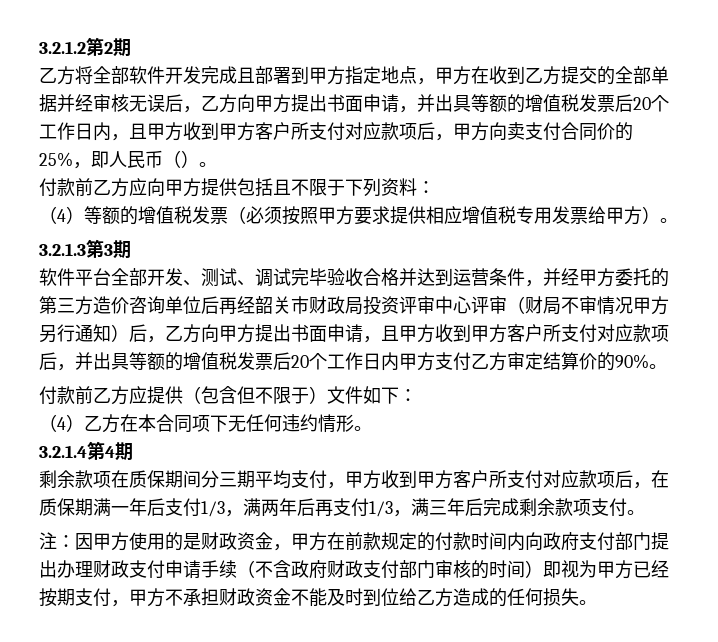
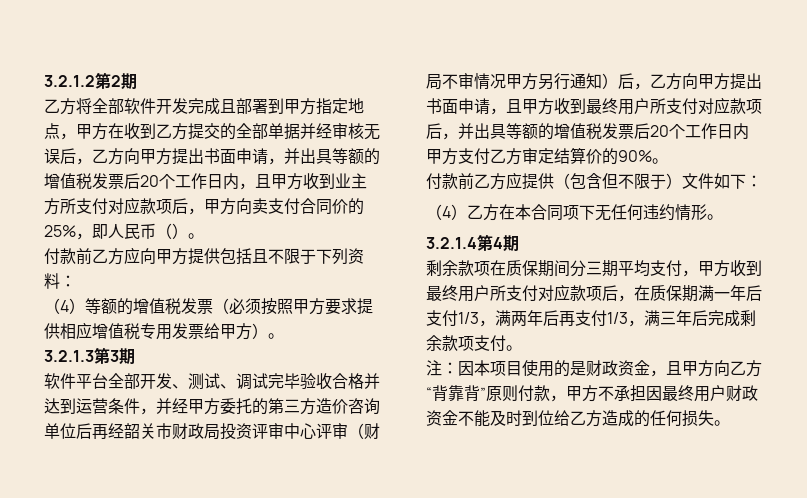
- 乙方将全部软件开发完成且部署到甲方指定地点，甲方在收到乙方提交的全部单据并经审核无误后，乙方向甲方提出书面申请，并出具等额的增值税发票后20个工作日内，且甲方收到甲方客户所支付对应款项后，甲方向卖支付合同价的25%，即人民币（）。
+ 乙方将全部软件开发完成且部署到甲方指定地点，甲方在收到乙方提交的全部单据并经审核无误后，乙方向甲方提出书面申请，并出具等额的增值税发票后20个工作日内，且甲方收到业主方所支付对应款项后，甲方向卖支付合同价的25%，即人民币（）。
- 软件平台全部开发、测试、调试完毕验收合格并达到运营条件，并经甲方委托的第三方造价咨询单位后再经韶关市财政局投资评审中心评审（财局不审情况甲方另行通知）后，乙方向甲方提出书面申请，且甲方收到甲方客户所支付对应款项后，并出具等额的增值税发票后20个工作日内甲方支付乙方审定结算价的90%。
+ 软件平台全部开发、测试、调试完毕验收合格并达到运营条件，并经甲方委托的第三方造价咨询单位后再经韶关市财政局投资评审中心评审（财局不审情况甲方另行通知）后，乙方向甲方提出书面申请，且甲方收到最终用户所支付对应款项后，并出具等额的增值税发票后20个工作日内甲方支付乙方审定结算价的90%。
- 剩余款项在质保期间分三期平均支付，甲方收到甲方客户所支付对应款项后，在质保期满一年后支付1/3，满两年后再支付1/3，满三年后完成剩余款项支付。
+ 剩余款项在质保期间分三期平均支付，甲方收到最终用户所支付对应款项后，在质保期满一年后支付1/3，满两年后再支付1/3，满三年后完成剩余款项支付。
- 注：因甲方使用的是财政资金，甲方在前款规定的付款时间内向政府支付部门提出办理财政支付申请手续（不含政府财政支付部门审核的时间）即视为甲方已经按期支付，甲方不承担财政资金不能及时到位给乙方造成的任何损失。
+ 注：因本项目使用的是财政资金，且甲方向乙方“背靠背”原则付款，甲方不承担因最终用户财政资金不能及时到位给乙方造成的任何损失。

--- Your task ---
Counting the lines above that hold "乙方将全部软件开发完成且部署到甲方指定地点", reply with the number and no other words.

--- Reply to the task ---
2